Twitter — the company and the platform — is quite familiar with being in a state of turmoil. As early exec and former board member Jason Goldman told the New York Times earlier this week, "Twitter has always suffered more than its fair share of dysfunction."

Why it matters: Elon Musk's hostile takeover is the latest dramatic twist at Twitter, but the common thread from the launch of Twitter to yesterday's bid is dysfunction.

Flashback: Feuding among the four co-founders — Biz Stone, Jack Dorsey, Ev Williams and Noah Glass — marked the early days of Twitter, as Nick Bilton chronicled in the book "Hatching Twitter."

  • Glass was pushed out in 2006 after Dorsey threatened to quit if Williams didn't let Glass go. Dorsey served as CEO until two years later, when Dorsey was fired and Williams stepped into the role.
  • Williams stepped down to focus on product in 2010, before leaving in 2011. He remained on the board until 2019.
  • Dick Costolo was hired in 2009 as COO, and became CEO in 2010, leading the company through its IPO in 2013. Then Dorsey (and his long beard) returned as CEO in 2015. He resigned under pressure in 2021, bringing on the Agrawal era.

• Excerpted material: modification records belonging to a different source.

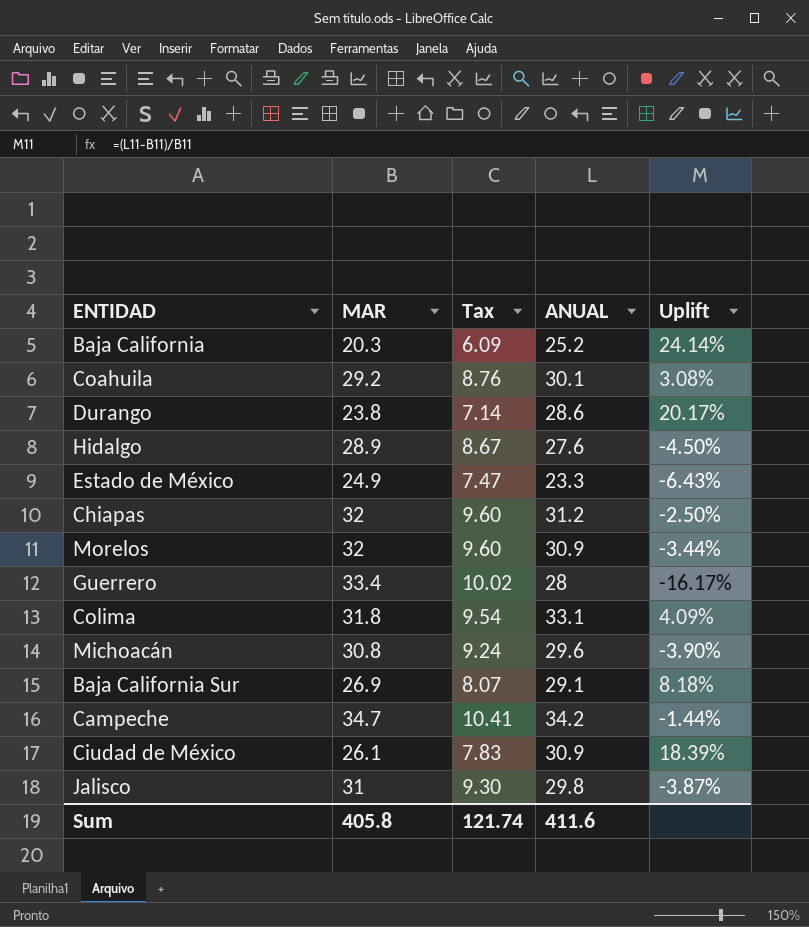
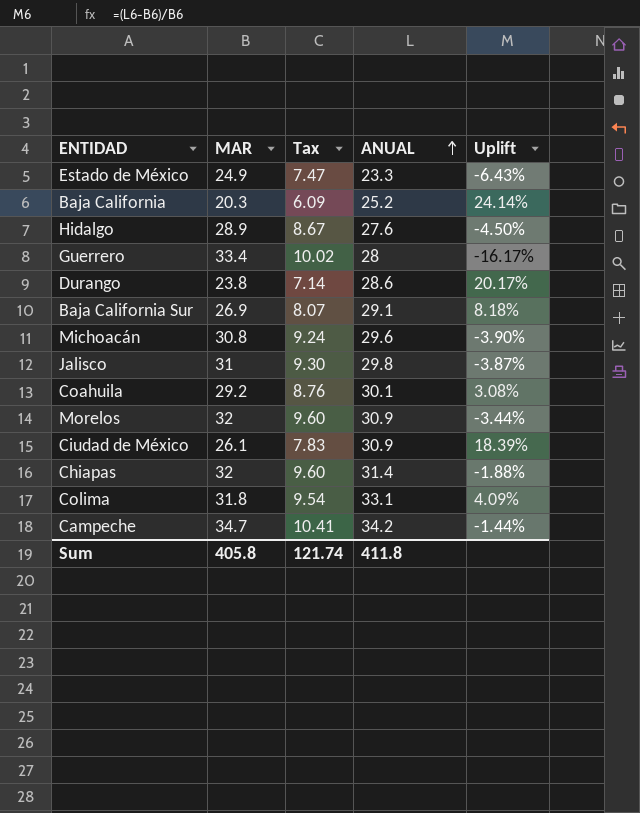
row order: none -> ANUAL ascending
Chiapas | ANUAL: 31.2 -> 31.4
Chiapas | Uplift: -2.50% -> -1.88%
Sum | ANUAL: 411.6 -> 411.8

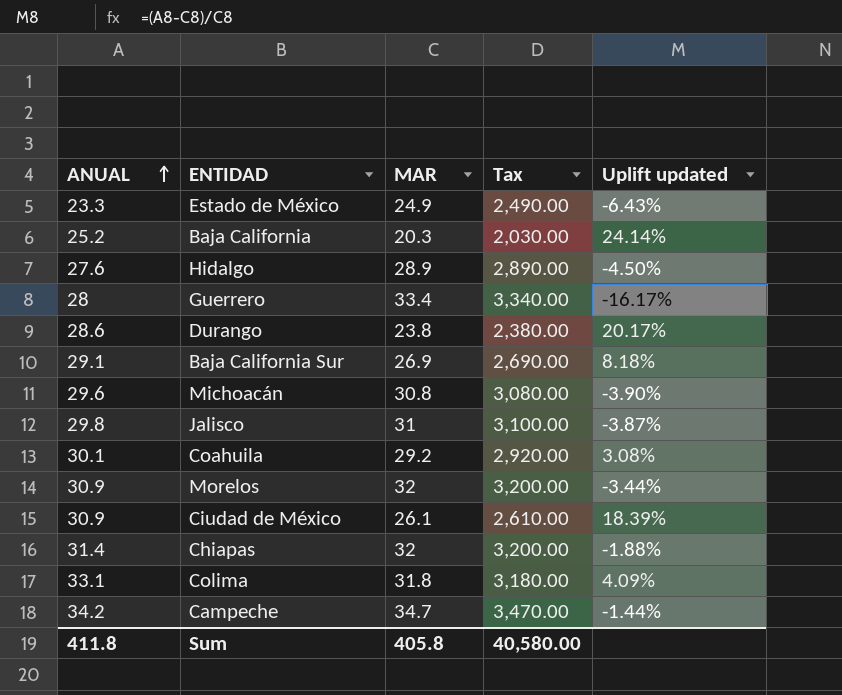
column ANUAL | position: 4 -> 1
column Tax | formula: [MAR] * 0.3 -> [MAR] * 100
column name: Uplift -> Uplift updated
Sum | Tax: 121.74 -> 40,580.00

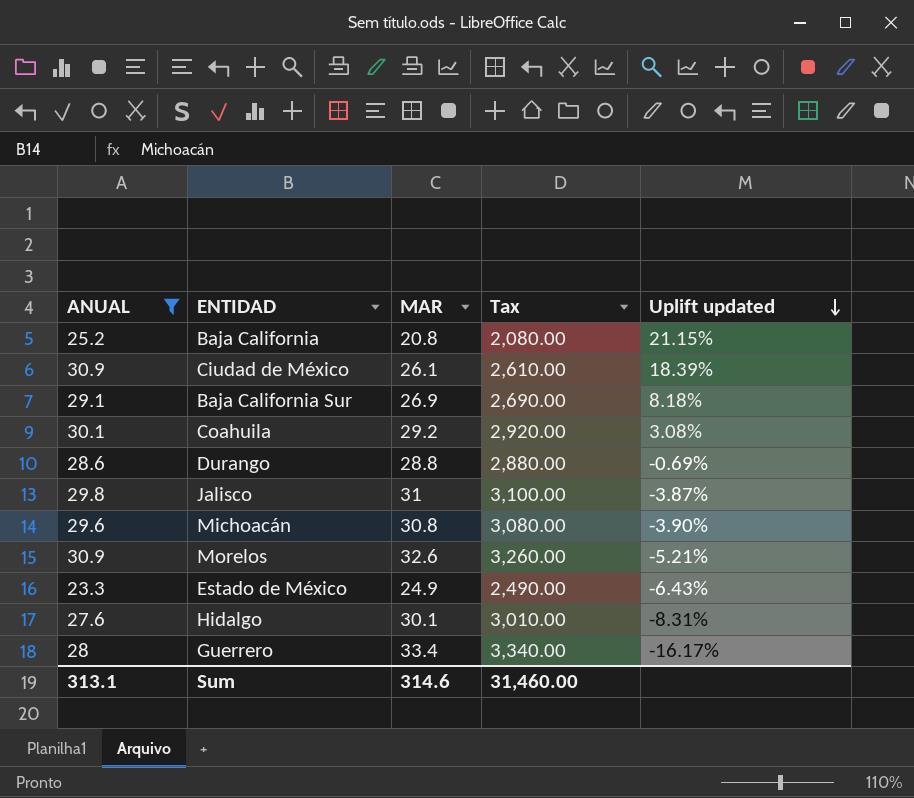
filter: none -> ANUAL <= 30.9
row order: ANUAL ascending -> Uplift updated descending
Baja California | MAR: 20.3 -> 20.8
Baja California | Tax: 2,030.00 -> 2,080.00
Baja California | Uplift updated: 24.14% -> 21.15%
Durango | MAR: 23.8 -> 28.8
Durango | Tax: 2,380.00 -> 2,880.00
Durango | Uplift updated: 20.17% -> -0.69%
Morelos | MAR: 32 -> 32.6
Morelos | Tax: 3,200.00 -> 3,260.00
Morelos | Uplift updated: -3.44% -> -5.21%
Hidalgo | MAR: 28.9 -> 30.1
Hidalgo | Tax: 2,890.00 -> 3,010.00
Hidalgo | Uplift updated: -4.50% -> -8.31%
Sum | ANUAL: 411.8 -> 313.1
Sum | MAR: 405.8 -> 314.6
Sum | Tax: 40,580.00 -> 31,460.00

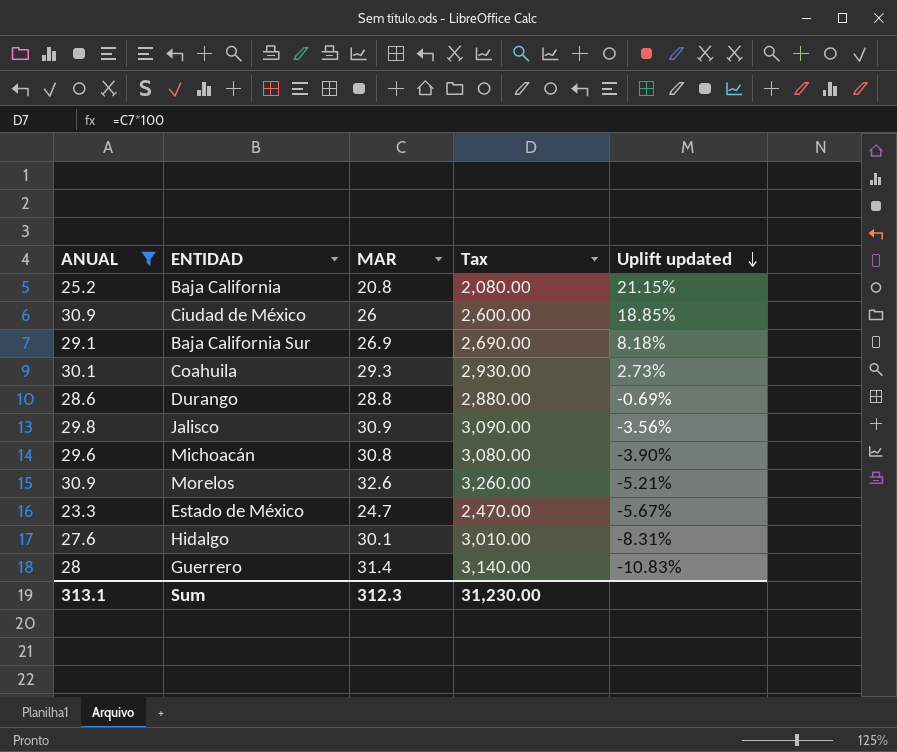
Ciudad de México | MAR: 26.1 -> 26
Ciudad de México | Tax: 2,610.00 -> 2,600.00
Ciudad de México | Uplift updated: 18.39% -> 18.85%
Coahuila | MAR: 29.2 -> 29.3
Coahuila | Tax: 2,920.00 -> 2,930.00
Coahuila | Uplift updated: 3.08% -> 2.73%
Jalisco | MAR: 31 -> 30.9
Jalisco | Tax: 3,100.00 -> 3,090.00
Jalisco | Uplift updated: -3.87% -> -3.56%
Estado de México | MAR: 24.9 -> 24.7
Estado de México | Tax: 2,490.00 -> 2,470.00
Estado de México | Uplift updated: -6.43% -> -5.67%
Guerrero | MAR: 33.4 -> 31.4
Guerrero | Tax: 3,340.00 -> 3,140.00
Guerrero | Uplift updated: -16.17% -> -10.83%
Sum | MAR: 314.6 -> 312.3
Sum | Tax: 31,460.00 -> 31,230.00

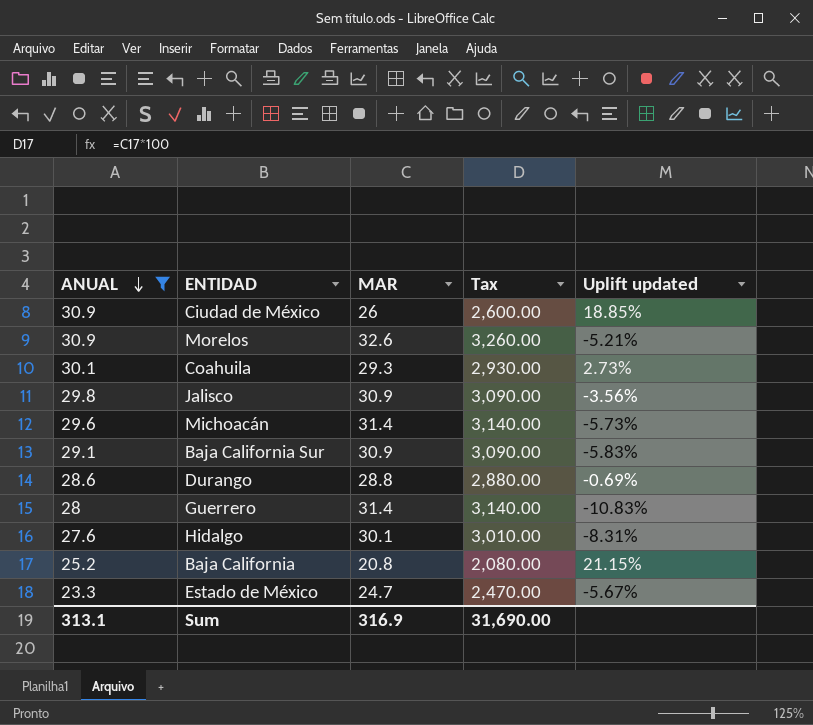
row order: Uplift updated descending -> ANUAL descending
Michoacán | MAR: 30.8 -> 31.4
Michoacán | Tax: 3,080.00 -> 3,140.00
Michoacán | Uplift updated: -3.90% -> -5.73%
Baja California Sur | MAR: 26.9 -> 30.9
Baja California Sur | Tax: 2,690.00 -> 3,090.00
Baja California Sur | Uplift updated: 8.18% -> -5.83%
Sum | MAR: 312.3 -> 316.9
Sum | Tax: 31,230.00 -> 31,690.00

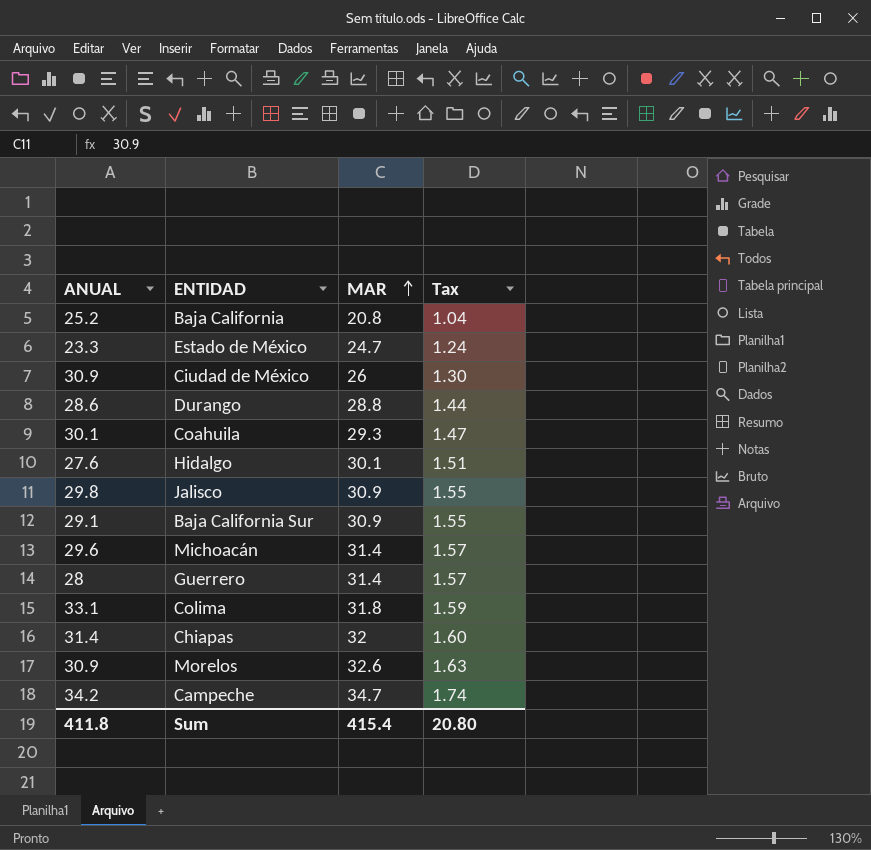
filter: ANUAL <= 30.9 -> none
row order: ANUAL descending -> MAR ascending
column Uplift updated | formula: ([ANUAL] - [MAR]) / [MAR] -> none
column Tax | formula: [MAR] * 100 -> [MAR] * 0.05
Sum | ANUAL: 313.1 -> 411.8
Sum | MAR: 316.9 -> 415.4
Sum | Tax: 31,690.00 -> 20.80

Yes, and: Turbulence is not unique to the CEO seat. Twitter's head of product position has faced high turnover, drawing comparisons to Defense Against the Dark Arts teachers.

Be smart: Twitter's share structure left the company vulnerable to a hostile takeover when it went public. Unlike Meta or Alphabet, Twitter has only one class of shares with equal voting power.

  • Musk noted that distinction during the TED conference Thursday when asked about media ownership.
  • "You got Mark Zuckerberg owning Facebook and Instagram and WhatsApp with an official ownership structure that will have Mark Zuckerberg the 14th still controlling those entities," Musk said.
  • Indeed, this isn't the first attack from investors. Elliot Management bought a nearly 5% stake, worth about $1 billion, in early 2020 and aimed to oust Dorsey.

What we're watching: Like everyone else, we have a new column on our TweetDeck for @elonmusk.